[ENTRIES PROVIDED]

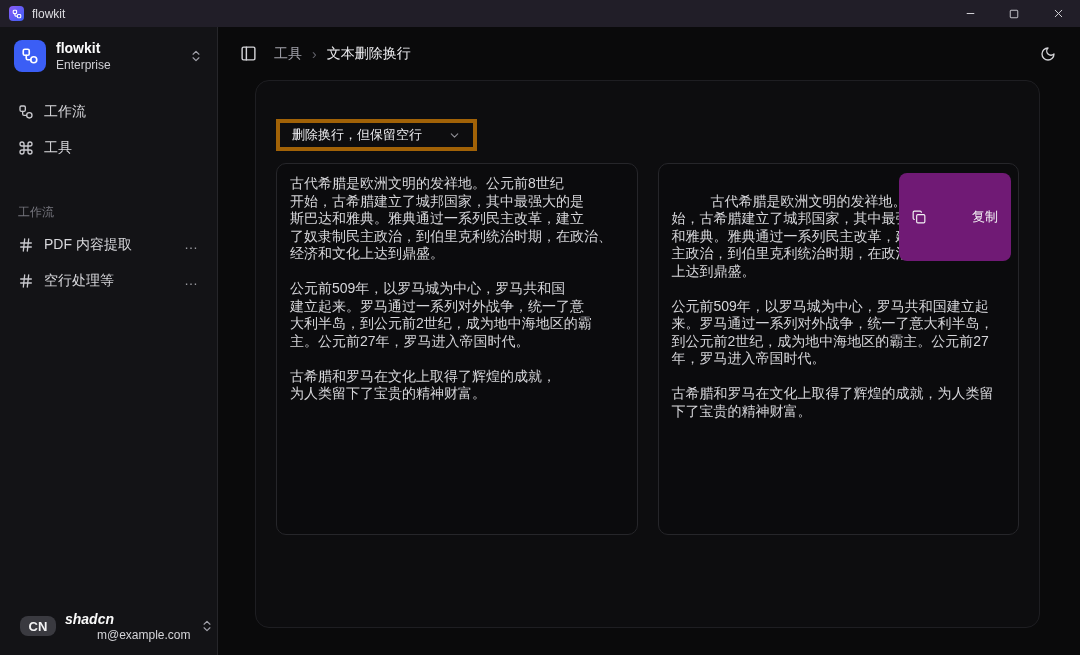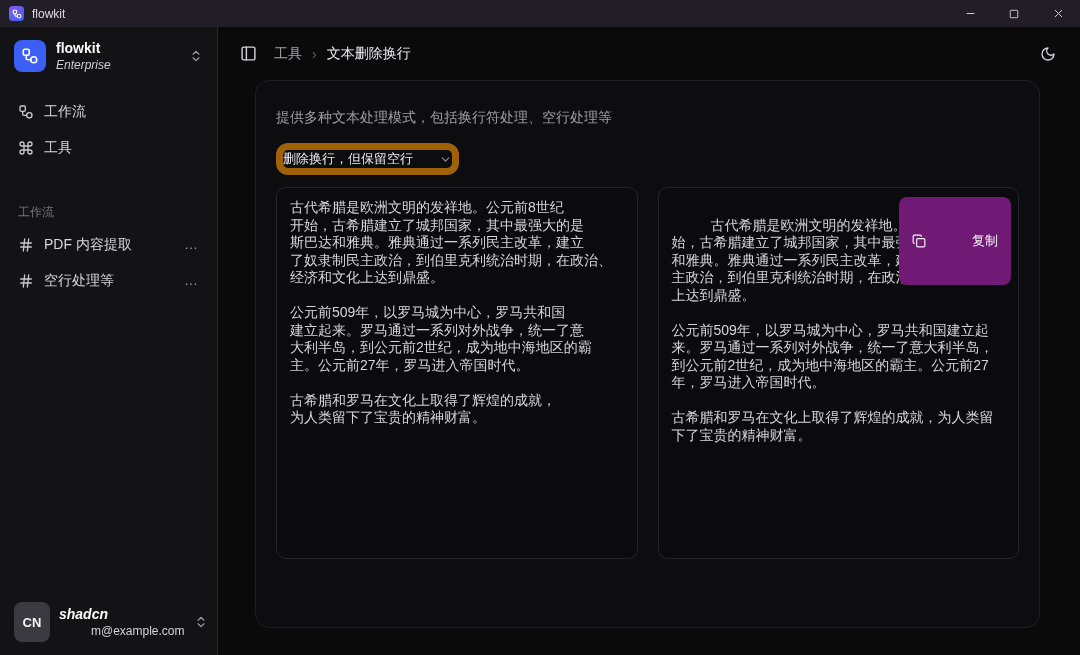--- a/index.html
+++ b/index.html
@@ -24,57 +24,57 @@
 
   
   .sidebar { width:218px; background:#131316; border-right:1px solid #26262a;
     display:flex; flex-direction:column; flex-shrink:0; }
   .sb-header { padding:8px; }
   .brand { display:flex; align-items:center; gap:10px; padding:5px 6px; border-radius:8px; }
   .brand-logo { width:32px; height:32px; border-radius:8px; background:#3b5ef5;
     display:flex; align-items:center; justify-content:center; color:#fff; flex-shrink:0; }
   .brand-text { line-height:1.25; }
   .brand-name { font-size:14px; font-weight:bold; color:#fafafa; }
-  .brand-plan { font-size:12px; color:#cfcfd4;font-style:italic; }
+  .brand-plan { font-size:12px; color:#cfcfd4; }
   .brand-chevron { margin-left:auto; color:#a1a1aa; }
 
   .sb-group { padding:0 8px; margin-top:10px; }
   .sb-group.second { margin-top:34px; }
   .sb-group-label { font-size:12px; color:#75757d; padding:6px 10px 8px 10px; }
   .sb-item { display:flex; align-items:center; gap:10px; padding:7px 10px; border-radius:6px;
     font-size:14px; color:#d8d8dc; }
   .sb-item + .sb-item { margin-top:4px; }
   .sb-item .icn { color:#c9c9ce; flex-shrink:0; }
   .sb-item .menu-dots { margin-left:auto; color:#9a9aa0; font-size:14px; letter-spacing:1px; line-height:0.5; }
 
   .sb-footer { margin-top:auto; padding:8px; }
   .user-row { display:flex; align-items:center; gap:9px; padding:5px 6px; border-radius:8px; }
-  .avatar { width:36px; height:40px; border-radius:8px; background:#3a3a40; color:#f4f4f5;
-    font-size:13px; font-weight:bold; display:flex; align-items:center; justify-content:center; flex-shrink:0; }
+  .avatar { width:36px; height:20px; border-radius:8px; background:#3a3a40; color:#f4f4f5;
+    font-size:13px; font-weight:bold; display:flex; align-items:center; justify-content:center; flex-shrink:0;margin-left:6px; }
   .user-name { font-size:14px; font-weight:bold; color:#fafafa; line-height:1.25;font-style:italic; }
   .user-email { font-size:12px; color:#d4d4d8;margin-left:32px; }
   .user-chevron { margin-left:auto; color:#a1a1aa; }
 
   
   .main { flex:1; display:flex; flex-direction:column; min-width:0; background:#0a0a0b; }
   .main-header { height:53px; display:flex; align-items:center; gap:17px; padding:0 24px 0 22px; flex-shrink:0; }
   .panel-toggle { color:#d4d4d8; }
   .breadcrumb { display:flex; align-items:center; gap:10px; font-size:14px; }
   .bc-parent { color:#a1a1aa; }
   .bc-sep { color:#63636b; }
   .bc-current { color:#ededf0;font-family:Liberation Mono, monospace; }
   .theme-toggle { margin-left:auto; color:#d4d4d8; }
 
   .card { flex:1; margin:0 40px 27px 37px; background:#0d0d0f; border:1px solid #1e1e22;
     border-radius:14px; padding:22px 20px; }
   .tool-title { font-size:24px; font-weight:bold; color:#fafafa; letter-spacing:1px; }
   .tool-subtitle { margin-top:6px; font-size:14px; color:#9f9fa6; }
 
   .mode-select { margin-top:16px; display:inline-flex; align-items:center; gap:26px;
-    height:32px; padding:0 0; border:7px solid #a16207; border-radius:12px;
+    height:32px; padding:0 12px; border:4px solid #a16207; border-radius:0;
     background:transparent; color:#ededf0; font-size:13px; font-family:inherit; }
   .mode-select .chev { color:#8e8e95; }
 
   .panels { margin-top:12px; display:grid; grid-template-columns:1fr 1fr; gap:20px; height:372px; }
   .panel { border:1px solid #26262a; border-radius:10px; background:#0b0b0d;
     padding:11px 13px; font-size:14px; line-height:17.5px; color:#d6d6da;
     white-space:pre-wrap; overflow:hidden; }
   .panel.output { position:relative; }
   .copy-btn { position:absolute; top:9px; right:7px; display:flex; align-items:center; gap:9px;
     background:#701a75; border:none; border-radius:8px; padding:7px 13px;
@@ -217,21 +217,20 @@
         <span class="bc-current">文本删除换行</span>
       </div>
       <span class="theme-toggle">
         <svg width="16" height="16" viewBox="0 0 24 24" fill="none" stroke="currentColor" stroke-width="2" stroke-linecap="round" stroke-linejoin="round">
             <path d="M12 3a6 6 0 0 0 9 9 9 9 0 1 1-9-9Z"></path>
           </svg>
       </span>
     </div>
 
     <div class="card">
-      <div class="tool-subtitle">提供多种文本处理模式，包括换行符处理、空行处理等</div>
 
       <button class="mode-select">
         <span>删除换行，但保留空行</span>
         <span class="chev">
           <svg width="13" height="13" viewBox="0 0 24 24" fill="none" stroke="currentColor" stroke-width="2" stroke-linecap="round" stroke-linejoin="round">
               <path d="m6 9 6 6 6-6"></path>
             </svg>
         </span>
       </button>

[/ENTRIES PROVIDED]

§ EXERCISE OBJECTIVE
Repeat each of the records exactly as written, except for the pictures, which are to be left out.

§ WRITTEN RESPONSE
--- a/index.html
+++ b/index.html
@@ -24,57 +24,57 @@
 
   
   .sidebar { width:218px; background:#131316; border-right:1px solid #26262a;
     display:flex; flex-direction:column; flex-shrink:0; }
   .sb-header { padding:8px; }
   .brand { display:flex; align-items:center; gap:10px; padding:5px 6px; border-radius:8px; }
   .brand-logo { width:32px; height:32px; border-radius:8px; background:#3b5ef5;
     display:flex; align-items:center; justify-content:center; color:#fff; flex-shrink:0; }
   .brand-text { line-height:1.25; }
   .brand-name { font-size:14px; font-weight:bold; color:#fafafa; }
-  .brand-plan { font-size:12px; color:#cfcfd4;font-style:italic; }
+  .brand-plan { font-size:12px; color:#cfcfd4; }
   .brand-chevron { margin-left:auto; color:#a1a1aa; }
 
   .sb-group { padding:0 8px; margin-top:10px; }
   .sb-group.second { margin-top:34px; }
   .sb-group-label { font-size:12px; color:#75757d; padding:6px 10px 8px 10px; }
   .sb-item { display:flex; align-items:center; gap:10px; padding:7px 10px; border-radius:6px;
     font-size:14px; color:#d8d8dc; }
   .sb-item + .sb-item { margin-top:4px; }
   .sb-item .icn { color:#c9c9ce; flex-shrink:0; }
   .sb-item .menu-dots { margin-left:auto; color:#9a9aa0; font-size:14px; letter-spacing:1px; line-height:0.5; }
 
   .sb-footer { margin-top:auto; padding:8px; }
   .user-row { display:flex; align-items:center; gap:9px; padding:5px 6px; border-radius:8px; }
-  .avatar { width:36px; height:40px; border-radius:8px; background:#3a3a40; color:#f4f4f5;
-    font-size:13px; font-weight:bold; display:flex; align-items:center; justify-content:center; flex-shrink:0; }
+  .avatar { width:36px; height:20px; border-radius:8px; background:#3a3a40; color:#f4f4f5;
+    font-size:13px; font-weight:bold; display:flex; align-items:center; justify-content:center; flex-shrink:0;margin-left:6px; }
   .user-name { font-size:14px; font-weight:bold; color:#fafafa; line-height:1.25;font-style:italic; }
   .user-email { font-size:12px; color:#d4d4d8;margin-left:32px; }
   .user-chevron { margin-left:auto; color:#a1a1aa; }
 
   
   .main { flex:1; display:flex; flex-direction:column; min-width:0; background:#0a0a0b; }
   .main-header { height:53px; display:flex; align-items:center; gap:17px; padding:0 24px 0 22px; flex-shrink:0; }
   .panel-toggle { color:#d4d4d8; }
   .breadcrumb { display:flex; align-items:center; gap:10px; font-size:14px; }
   .bc-parent { color:#a1a1aa; }
   .bc-sep { color:#63636b; }
   .bc-current { color:#ededf0;font-family:Liberation Mono, monospace; }
   .theme-toggle { margin-left:auto; color:#d4d4d8; }
 
   .card { flex:1; margin:0 40px 27px 37px; background:#0d0d0f; border:1px solid #1e1e22;
     border-radius:14px; padding:22px 20px; }
   .tool-title { font-size:24px; font-weight:bold; color:#fafafa; letter-spacing:1px; }
   .tool-subtitle { margin-top:6px; font-size:14px; color:#9f9fa6; }
 
   .mode-select { margin-top:16px; display:inline-flex; align-items:center; gap:26px;
-    height:32px; padding:0 0; border:7px solid #a16207; border-radius:12px;
+    height:32px; padding:0 12px; border:4px solid #a16207; border-radius:0;
     background:transparent; color:#ededf0; font-size:13px; font-family:inherit; }
   .mode-select .chev { color:#8e8e95; }
 
   .panels { margin-top:12px; display:grid; grid-template-columns:1fr 1fr; gap:20px; height:372px; }
   .panel { border:1px solid #26262a; border-radius:10px; background:#0b0b0d;
     padding:11px 13px; font-size:14px; line-height:17.5px; color:#d6d6da;
     white-space:pre-wrap; overflow:hidden; }
   .panel.output { position:relative; }
   .copy-btn { position:absolute; top:9px; right:7px; display:flex; align-items:center; gap:9px;
     background:#701a75; border:none; border-radius:8px; padding:7px 13px;
@@ -217,21 +217,20 @@
         <span class="bc-current">文本删除换行</span>
       </div>
       <span class="theme-toggle">
         <svg width="16" height="16" viewBox="0 0 24 24" fill="none" stroke="currentColor" stroke-width="2" stroke-linecap="round" stroke-linejoin="round">
             <path d="M12 3a6 6 0 0 0 9 9 9 9 0 1 1-9-9Z"></path>
           </svg>
       </span>
     </div>
 
     <div class="card">
-      <div class="tool-subtitle">提供多种文本处理模式，包括换行符处理、空行处理等</div>
 
       <button class="mode-select">
         <span>删除换行，但保留空行</span>
         <span class="chev">
           <svg width="13" height="13" viewBox="0 0 24 24" fill="none" stroke="currentColor" stroke-width="2" stroke-linecap="round" stroke-linejoin="round">
               <path d="m6 9 6 6 6-6"></path>
             </svg>
         </span>
       </button>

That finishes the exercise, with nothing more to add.